To get a false positive, all three classifier would have to fail (one of them saying "unsure" instead of "ham"). So this is not a problem. I think crm114 is one of the weakest points of my filter wrt. false positives - with TOE (or TUNE) it often makes a mistake just after being trained a new message. With 100_000+ spams over the last months, I cannot even read my spambox effectively. There should be no false positives at all, except maybe some web-site registration requests, which are strangely formatted anyway :-)

Milan Zamazal wrote:

Achieving no false positives together with manageable amount of unsure messages is a difficult goal. If you reduced your requirement to "almost no false positive", you could fight false negatives much more aggressively (this is what I do and can handle my ~10000 incoming spams per month relatively easily). Or you can try to classify incoming messages according to their importance and handle important messages more carefully while less important messages more aggressively.

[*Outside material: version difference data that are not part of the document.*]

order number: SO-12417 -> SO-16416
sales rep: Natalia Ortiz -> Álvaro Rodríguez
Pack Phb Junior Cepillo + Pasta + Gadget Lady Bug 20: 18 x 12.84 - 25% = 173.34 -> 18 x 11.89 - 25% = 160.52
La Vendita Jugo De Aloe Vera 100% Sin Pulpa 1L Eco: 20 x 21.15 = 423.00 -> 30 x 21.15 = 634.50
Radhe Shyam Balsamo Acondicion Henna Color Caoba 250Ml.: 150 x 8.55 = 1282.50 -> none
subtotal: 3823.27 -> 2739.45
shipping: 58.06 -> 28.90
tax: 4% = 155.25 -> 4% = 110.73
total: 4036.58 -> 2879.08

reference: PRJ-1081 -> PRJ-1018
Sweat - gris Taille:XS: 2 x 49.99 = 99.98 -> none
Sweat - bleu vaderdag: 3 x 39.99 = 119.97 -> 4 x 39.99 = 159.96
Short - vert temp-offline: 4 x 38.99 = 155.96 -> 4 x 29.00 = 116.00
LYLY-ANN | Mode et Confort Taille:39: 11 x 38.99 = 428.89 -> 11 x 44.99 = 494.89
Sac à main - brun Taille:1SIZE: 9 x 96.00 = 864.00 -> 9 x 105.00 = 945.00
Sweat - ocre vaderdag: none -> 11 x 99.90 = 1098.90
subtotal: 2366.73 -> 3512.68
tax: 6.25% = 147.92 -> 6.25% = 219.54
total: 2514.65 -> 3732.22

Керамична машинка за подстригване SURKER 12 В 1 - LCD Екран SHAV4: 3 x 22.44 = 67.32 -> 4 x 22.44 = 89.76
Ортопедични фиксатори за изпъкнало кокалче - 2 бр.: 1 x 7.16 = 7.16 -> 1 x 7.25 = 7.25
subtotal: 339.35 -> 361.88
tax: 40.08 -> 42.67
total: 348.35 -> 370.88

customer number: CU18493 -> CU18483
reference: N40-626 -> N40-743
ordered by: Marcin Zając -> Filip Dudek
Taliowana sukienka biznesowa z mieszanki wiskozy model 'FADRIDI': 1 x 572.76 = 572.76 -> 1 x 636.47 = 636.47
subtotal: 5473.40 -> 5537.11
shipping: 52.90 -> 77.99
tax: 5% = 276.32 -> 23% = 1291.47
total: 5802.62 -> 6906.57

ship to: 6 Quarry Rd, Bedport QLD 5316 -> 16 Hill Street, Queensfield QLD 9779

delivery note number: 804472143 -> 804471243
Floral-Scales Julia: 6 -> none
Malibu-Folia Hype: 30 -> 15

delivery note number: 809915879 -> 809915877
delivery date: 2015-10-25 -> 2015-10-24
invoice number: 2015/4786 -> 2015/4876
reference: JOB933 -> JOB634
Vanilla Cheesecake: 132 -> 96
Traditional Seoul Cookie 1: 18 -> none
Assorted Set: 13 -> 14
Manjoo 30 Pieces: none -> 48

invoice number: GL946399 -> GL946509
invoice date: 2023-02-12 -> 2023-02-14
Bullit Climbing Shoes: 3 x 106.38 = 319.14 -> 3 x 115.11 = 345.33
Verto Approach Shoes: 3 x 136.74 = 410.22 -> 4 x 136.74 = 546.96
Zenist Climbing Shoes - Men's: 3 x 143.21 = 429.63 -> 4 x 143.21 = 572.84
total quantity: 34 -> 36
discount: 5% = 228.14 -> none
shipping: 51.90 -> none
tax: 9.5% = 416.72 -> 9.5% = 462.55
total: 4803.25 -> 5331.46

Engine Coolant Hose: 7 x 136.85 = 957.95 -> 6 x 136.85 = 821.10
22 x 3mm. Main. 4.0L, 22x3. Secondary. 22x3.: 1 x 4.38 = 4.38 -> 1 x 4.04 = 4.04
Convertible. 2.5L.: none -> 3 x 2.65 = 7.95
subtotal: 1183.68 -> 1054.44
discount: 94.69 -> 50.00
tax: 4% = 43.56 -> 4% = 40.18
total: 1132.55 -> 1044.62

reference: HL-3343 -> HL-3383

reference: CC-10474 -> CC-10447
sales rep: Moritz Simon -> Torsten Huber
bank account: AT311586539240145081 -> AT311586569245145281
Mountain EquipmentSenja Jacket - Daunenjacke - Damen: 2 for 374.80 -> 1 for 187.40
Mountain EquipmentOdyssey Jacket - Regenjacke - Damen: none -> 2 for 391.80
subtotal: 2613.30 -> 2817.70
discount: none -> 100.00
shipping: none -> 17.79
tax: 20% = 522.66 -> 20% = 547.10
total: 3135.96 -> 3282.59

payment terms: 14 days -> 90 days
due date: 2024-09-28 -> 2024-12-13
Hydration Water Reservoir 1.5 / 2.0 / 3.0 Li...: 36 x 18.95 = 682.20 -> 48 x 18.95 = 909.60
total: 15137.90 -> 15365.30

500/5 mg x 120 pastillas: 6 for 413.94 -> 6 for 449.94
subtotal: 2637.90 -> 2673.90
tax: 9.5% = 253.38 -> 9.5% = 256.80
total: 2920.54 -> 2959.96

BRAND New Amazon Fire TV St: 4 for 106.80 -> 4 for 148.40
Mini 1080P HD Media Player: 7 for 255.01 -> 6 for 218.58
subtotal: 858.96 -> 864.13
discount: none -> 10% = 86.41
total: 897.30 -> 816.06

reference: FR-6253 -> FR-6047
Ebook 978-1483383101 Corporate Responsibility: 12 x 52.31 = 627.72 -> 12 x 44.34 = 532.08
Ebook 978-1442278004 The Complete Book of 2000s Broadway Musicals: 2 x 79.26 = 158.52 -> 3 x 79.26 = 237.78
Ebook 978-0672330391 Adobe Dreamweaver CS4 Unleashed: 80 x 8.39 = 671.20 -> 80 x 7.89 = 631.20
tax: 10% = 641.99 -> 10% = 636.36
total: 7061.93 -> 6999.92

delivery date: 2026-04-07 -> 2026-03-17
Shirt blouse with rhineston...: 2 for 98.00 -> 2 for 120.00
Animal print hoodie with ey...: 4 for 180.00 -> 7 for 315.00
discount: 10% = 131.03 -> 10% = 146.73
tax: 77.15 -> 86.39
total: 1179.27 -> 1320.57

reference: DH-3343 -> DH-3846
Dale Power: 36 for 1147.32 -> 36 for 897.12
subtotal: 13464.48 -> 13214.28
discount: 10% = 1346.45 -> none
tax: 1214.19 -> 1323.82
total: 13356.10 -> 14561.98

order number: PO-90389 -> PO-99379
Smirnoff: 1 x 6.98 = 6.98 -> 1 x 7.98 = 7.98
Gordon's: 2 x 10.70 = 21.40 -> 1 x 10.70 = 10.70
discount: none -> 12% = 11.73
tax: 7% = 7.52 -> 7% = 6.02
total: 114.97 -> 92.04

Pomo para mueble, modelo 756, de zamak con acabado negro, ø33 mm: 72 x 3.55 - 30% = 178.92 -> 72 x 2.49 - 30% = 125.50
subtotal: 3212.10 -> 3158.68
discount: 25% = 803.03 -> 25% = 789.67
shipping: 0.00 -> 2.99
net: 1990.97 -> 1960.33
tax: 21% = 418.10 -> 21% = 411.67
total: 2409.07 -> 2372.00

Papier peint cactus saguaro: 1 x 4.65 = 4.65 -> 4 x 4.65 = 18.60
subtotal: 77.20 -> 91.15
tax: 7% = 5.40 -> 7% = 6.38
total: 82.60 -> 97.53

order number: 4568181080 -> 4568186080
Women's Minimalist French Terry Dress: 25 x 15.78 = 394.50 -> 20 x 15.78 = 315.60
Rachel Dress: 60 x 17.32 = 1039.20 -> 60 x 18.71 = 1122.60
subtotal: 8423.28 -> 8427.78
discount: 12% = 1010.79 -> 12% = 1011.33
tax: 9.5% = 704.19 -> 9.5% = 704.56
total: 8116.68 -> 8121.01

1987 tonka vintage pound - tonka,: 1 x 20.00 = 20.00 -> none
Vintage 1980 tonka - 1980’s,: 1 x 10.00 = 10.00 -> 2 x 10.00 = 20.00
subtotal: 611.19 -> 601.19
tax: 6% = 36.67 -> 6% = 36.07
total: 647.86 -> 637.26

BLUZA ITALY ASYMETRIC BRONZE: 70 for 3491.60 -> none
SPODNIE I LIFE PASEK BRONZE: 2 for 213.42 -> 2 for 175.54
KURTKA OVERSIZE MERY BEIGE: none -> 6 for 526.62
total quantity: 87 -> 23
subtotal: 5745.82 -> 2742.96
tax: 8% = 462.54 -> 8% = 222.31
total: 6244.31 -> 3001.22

Perhaps the effects of various voting systems you try to implement can be evaluated using your statistical data and probability theory -- exact ways may sometimes lead to better results than experiments although we often tend to consume CPU cycles rather than using math :-). Also, to reduce the amount of spam, don't subscribe to public mailing lists and use Gmane instead. As for crm114, there is more about it than just TOE/TUNE -- e.g. different classifying methods (they can be very different in their principle!), setting proper score bounds for learning, etc. I use a simple one-time learning of unsure messages and errors. BTW, my observation is that my crm114 setup tends to make mistakes in groups, i.e. it usually either makes no errors for some time or it makes several errors in short time like a pupil who gets confused if you correct his mistake. And finally another idea: Thinking about the recent spam floods (a lot of spams with similar subjects), how about automated splitting the mails to be reviewed into several groups of similar messages? Then you could review/kill them much easily.